Quando estudamos ou simplesmente ouvimos um conto da tradição oral somos capazes de ver nele a nossa própria história, pois essas histórias falam sobre a nossa condição humana, independente do tempo ou lugar. É isto que faz com que permaneçam, perdurem no tempo e nas mais diversas partes do mundo.

Como afirma Luis da Câmara Cascudo:

Os contos variam infinitamente mas os fios são os mesmos. A ciência popular vai dispondo-os diferentemente. E são incontestáveis e com a ilusão da originalidade. O conto, tanto mais tradicional, conhecido e querido numa região, mais universal seus elementos constitutivos. (1999, p. 20)

E como reconhecer um cavalo que pode voar? Entre tantas histórias que circulam pelos mais diferentes meios, pessoas, livros e telas, como saber que estamos diante de um cavalo que pode voar?

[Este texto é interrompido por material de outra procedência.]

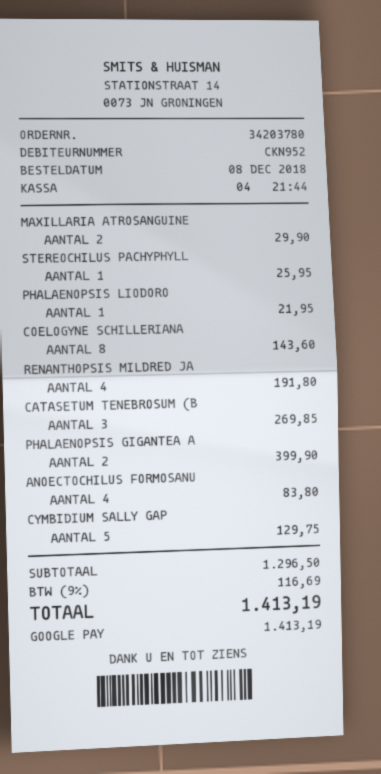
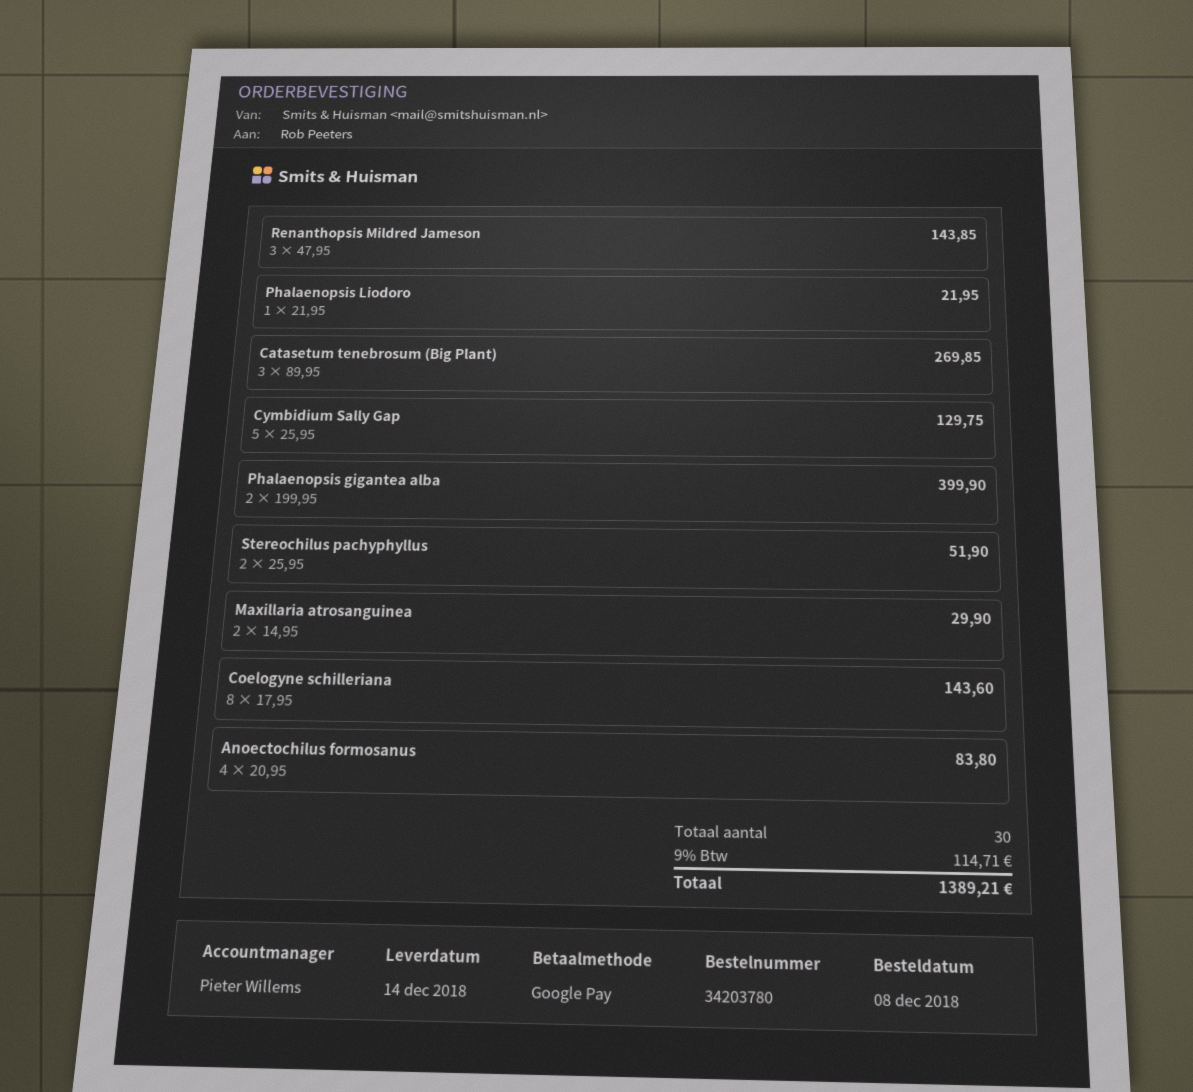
STEREOCHILUS PACHYPHYLL: 1 for 25.95 -> 2 for 51.90
RENANTHOPSIS MILDRED JA: 4 for 191.80 -> 3 for 143.85
tax: 9% = 116.69 -> 9% = 114.71
total: 1413.19 -> 1389.21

Como foi dito no ínicio do capítulo, as histórias de tradição oral não possuem um autor reconhecido; este fato, antes de causar desconforto ou dúvida sobre o valor dessas narrativas (pois se não sabemos de onde vieram não podemos medir, atestar o seu valor pelo valor da obra de um certo autor), traz consigo a beleza de um certo mistério.

Quando comecei a contar histórias, surpresa e encantada com aquelas palavras, às vezes me perguntava: mas quem será que inventou essa maravilha?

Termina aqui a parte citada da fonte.